→ WHAT IS BEING ASKED
State the number of lines below in which the word "added" appears. Nothing else belongs in the answer.

→ DATA LISTING
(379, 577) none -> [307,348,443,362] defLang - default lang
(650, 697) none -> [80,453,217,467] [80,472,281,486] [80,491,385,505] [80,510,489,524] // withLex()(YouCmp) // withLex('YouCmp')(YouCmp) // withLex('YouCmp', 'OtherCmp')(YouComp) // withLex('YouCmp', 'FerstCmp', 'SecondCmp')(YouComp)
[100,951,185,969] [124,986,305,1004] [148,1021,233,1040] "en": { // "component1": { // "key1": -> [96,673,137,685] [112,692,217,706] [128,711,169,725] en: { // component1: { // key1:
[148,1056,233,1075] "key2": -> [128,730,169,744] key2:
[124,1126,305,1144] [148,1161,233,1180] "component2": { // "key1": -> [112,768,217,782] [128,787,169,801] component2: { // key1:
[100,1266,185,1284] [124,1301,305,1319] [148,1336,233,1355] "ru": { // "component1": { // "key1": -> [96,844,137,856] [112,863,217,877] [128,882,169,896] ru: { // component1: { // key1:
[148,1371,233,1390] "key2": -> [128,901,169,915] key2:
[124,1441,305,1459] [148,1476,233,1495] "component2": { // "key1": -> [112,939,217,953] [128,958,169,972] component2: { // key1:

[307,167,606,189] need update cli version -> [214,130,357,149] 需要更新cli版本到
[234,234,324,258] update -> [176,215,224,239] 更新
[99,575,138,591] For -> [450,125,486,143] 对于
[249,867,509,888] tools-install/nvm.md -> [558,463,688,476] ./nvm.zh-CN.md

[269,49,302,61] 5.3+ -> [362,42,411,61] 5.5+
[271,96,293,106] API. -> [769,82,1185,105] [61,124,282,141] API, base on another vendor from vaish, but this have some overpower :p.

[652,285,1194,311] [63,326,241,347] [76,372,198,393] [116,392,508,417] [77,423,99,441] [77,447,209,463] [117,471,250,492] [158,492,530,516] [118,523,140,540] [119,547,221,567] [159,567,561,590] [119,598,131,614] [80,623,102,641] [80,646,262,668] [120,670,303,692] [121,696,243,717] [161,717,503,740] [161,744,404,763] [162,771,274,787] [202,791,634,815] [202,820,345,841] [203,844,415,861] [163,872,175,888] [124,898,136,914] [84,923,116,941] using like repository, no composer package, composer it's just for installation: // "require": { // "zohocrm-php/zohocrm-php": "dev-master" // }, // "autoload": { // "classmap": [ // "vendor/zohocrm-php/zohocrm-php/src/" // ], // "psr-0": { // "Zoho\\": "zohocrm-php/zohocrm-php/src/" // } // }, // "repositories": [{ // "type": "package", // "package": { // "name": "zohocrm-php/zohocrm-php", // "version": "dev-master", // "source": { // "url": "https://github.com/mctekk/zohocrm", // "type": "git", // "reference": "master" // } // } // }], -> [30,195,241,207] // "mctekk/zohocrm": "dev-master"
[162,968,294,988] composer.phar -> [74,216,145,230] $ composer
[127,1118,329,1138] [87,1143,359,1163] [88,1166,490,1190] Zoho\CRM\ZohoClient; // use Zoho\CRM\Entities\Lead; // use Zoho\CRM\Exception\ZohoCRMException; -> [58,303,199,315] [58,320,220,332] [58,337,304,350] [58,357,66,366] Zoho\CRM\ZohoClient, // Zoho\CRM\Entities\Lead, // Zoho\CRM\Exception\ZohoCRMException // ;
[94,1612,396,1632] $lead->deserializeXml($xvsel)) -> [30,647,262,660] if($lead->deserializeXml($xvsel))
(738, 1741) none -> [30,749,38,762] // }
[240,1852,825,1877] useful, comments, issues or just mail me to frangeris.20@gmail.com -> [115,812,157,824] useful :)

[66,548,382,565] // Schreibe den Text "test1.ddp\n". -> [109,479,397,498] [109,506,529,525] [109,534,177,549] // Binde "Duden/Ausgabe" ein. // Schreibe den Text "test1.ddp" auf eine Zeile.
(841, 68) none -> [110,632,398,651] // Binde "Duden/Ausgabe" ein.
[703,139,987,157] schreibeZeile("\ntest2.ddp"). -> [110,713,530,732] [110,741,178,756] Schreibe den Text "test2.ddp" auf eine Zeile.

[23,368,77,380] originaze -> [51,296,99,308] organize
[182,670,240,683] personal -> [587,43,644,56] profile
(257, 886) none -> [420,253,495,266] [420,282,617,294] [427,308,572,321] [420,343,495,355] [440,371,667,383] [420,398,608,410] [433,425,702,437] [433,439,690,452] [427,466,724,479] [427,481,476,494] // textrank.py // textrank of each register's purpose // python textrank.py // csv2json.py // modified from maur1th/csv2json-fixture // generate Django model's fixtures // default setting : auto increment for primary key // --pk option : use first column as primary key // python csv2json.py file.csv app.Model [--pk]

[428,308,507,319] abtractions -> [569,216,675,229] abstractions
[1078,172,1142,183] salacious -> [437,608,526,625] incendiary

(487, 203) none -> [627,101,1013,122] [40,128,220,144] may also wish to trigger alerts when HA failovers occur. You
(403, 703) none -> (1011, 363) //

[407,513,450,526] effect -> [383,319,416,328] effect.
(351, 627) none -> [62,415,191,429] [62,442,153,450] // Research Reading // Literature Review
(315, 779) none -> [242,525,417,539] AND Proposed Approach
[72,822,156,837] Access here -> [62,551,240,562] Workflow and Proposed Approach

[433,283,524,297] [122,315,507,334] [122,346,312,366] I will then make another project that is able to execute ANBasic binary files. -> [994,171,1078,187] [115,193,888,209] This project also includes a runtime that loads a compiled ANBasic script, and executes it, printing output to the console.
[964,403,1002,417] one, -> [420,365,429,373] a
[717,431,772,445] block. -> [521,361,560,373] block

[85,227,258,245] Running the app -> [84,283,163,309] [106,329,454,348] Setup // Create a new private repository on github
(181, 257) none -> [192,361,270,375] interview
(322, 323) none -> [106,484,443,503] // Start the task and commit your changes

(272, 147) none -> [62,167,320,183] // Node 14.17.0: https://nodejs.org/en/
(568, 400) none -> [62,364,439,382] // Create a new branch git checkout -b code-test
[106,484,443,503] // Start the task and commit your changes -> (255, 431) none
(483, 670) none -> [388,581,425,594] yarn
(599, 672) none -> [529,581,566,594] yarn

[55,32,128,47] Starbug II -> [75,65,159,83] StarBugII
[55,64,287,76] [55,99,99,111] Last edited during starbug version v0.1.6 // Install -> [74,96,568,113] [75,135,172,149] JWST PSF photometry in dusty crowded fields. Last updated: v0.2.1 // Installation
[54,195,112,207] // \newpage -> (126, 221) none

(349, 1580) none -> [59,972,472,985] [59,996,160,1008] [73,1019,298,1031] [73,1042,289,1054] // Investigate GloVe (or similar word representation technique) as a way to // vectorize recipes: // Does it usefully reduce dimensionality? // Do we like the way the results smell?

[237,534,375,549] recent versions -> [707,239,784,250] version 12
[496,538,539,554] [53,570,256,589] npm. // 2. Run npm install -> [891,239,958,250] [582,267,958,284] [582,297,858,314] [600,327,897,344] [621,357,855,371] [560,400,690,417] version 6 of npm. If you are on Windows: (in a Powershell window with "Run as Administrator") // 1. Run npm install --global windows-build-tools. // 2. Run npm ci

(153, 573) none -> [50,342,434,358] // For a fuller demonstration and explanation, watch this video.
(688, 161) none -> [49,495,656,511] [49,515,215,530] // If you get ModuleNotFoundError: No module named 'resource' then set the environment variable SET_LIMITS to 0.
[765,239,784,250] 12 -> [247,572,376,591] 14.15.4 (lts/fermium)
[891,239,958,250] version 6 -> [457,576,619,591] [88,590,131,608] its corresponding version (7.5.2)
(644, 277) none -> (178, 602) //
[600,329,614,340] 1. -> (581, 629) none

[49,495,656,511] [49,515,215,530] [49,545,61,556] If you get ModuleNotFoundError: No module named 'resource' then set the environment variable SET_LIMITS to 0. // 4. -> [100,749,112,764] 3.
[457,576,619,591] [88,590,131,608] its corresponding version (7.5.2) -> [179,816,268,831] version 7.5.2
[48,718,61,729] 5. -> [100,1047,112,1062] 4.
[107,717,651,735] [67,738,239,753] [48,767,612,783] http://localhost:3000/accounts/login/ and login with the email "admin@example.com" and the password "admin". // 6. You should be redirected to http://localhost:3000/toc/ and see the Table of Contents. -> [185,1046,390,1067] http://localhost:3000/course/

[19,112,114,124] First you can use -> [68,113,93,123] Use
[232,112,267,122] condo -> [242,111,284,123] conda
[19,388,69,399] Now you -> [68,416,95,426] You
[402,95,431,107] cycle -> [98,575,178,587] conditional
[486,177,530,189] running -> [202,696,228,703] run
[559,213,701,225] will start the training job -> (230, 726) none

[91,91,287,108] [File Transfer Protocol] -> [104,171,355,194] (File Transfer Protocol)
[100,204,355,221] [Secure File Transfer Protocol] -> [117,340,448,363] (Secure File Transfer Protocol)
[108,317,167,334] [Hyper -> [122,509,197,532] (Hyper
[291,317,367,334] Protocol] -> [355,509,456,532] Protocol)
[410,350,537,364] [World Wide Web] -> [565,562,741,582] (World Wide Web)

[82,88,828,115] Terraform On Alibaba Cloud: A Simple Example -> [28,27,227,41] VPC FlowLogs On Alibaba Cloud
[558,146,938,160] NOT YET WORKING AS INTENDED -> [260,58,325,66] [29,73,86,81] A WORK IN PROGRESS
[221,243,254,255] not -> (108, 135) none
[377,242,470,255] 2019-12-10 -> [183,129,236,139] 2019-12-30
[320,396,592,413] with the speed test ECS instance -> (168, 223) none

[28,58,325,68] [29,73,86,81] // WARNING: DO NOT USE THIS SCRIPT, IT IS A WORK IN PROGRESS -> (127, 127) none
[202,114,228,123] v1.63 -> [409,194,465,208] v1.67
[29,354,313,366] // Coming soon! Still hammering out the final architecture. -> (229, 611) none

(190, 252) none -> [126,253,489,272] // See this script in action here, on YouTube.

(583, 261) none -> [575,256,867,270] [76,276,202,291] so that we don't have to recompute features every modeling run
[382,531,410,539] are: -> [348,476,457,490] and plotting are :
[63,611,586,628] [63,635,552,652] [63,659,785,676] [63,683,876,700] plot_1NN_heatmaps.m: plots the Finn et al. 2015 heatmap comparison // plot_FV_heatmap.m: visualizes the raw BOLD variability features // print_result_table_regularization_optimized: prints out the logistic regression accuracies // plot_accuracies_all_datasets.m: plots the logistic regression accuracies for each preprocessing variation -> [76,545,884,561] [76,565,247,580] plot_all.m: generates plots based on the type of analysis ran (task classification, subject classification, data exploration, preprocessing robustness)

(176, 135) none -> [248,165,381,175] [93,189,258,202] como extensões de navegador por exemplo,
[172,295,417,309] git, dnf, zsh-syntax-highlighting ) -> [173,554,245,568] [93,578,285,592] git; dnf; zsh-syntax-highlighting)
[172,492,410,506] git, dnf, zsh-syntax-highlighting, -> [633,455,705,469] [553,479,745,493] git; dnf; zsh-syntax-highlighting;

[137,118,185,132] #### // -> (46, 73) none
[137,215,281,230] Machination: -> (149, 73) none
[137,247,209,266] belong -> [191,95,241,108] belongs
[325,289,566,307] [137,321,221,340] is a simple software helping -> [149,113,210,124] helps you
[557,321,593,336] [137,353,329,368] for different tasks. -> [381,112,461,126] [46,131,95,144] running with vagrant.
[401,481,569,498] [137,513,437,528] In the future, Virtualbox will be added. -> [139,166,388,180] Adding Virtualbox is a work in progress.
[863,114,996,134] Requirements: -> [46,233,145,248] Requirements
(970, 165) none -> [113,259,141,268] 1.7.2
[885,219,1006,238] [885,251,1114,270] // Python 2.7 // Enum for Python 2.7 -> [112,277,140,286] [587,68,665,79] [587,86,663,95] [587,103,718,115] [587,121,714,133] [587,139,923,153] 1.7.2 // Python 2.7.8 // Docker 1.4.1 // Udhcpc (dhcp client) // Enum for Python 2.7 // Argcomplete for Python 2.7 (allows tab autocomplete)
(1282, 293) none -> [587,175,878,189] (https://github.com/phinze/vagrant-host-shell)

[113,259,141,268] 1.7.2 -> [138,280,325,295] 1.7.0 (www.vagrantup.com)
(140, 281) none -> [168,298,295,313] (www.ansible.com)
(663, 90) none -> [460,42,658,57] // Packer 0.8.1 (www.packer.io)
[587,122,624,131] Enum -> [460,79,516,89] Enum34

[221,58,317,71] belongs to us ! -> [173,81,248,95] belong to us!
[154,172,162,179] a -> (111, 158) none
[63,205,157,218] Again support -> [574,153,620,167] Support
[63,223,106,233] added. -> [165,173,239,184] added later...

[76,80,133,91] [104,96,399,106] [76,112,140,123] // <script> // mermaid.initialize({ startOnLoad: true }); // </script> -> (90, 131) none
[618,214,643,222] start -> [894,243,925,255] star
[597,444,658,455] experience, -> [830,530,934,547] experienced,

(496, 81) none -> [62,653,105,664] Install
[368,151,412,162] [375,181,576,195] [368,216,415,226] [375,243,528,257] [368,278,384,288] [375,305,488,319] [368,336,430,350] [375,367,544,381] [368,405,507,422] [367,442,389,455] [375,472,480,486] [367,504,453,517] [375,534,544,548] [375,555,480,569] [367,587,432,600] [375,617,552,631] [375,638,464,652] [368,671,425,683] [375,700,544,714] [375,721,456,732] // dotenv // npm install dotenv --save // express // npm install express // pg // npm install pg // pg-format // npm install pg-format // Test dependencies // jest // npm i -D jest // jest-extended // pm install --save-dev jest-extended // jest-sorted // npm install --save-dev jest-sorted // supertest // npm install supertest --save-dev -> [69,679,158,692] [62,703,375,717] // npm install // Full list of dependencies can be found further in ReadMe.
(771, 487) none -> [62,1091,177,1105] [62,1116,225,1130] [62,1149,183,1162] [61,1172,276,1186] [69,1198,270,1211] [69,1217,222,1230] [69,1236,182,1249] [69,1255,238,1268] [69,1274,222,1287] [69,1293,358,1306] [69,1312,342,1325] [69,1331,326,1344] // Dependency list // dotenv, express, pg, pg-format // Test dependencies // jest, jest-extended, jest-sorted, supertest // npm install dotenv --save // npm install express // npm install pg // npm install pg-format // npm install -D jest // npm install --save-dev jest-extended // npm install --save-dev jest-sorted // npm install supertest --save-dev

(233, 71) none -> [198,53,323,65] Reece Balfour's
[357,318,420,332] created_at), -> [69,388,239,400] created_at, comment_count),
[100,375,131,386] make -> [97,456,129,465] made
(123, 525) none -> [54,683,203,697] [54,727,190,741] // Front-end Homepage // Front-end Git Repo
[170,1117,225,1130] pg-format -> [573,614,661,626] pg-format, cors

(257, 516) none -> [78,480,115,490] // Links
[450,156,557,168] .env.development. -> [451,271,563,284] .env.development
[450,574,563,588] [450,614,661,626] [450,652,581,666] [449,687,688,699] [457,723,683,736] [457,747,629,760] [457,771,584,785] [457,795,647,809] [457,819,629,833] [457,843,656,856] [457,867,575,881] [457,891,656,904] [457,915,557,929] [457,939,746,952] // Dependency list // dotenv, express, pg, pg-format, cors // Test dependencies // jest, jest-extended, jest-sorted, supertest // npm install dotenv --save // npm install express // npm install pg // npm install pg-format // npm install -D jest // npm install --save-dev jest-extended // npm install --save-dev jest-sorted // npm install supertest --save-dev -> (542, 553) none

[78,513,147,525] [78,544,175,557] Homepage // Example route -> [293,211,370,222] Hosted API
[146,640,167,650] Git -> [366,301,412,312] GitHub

→ TASK ANSWER
2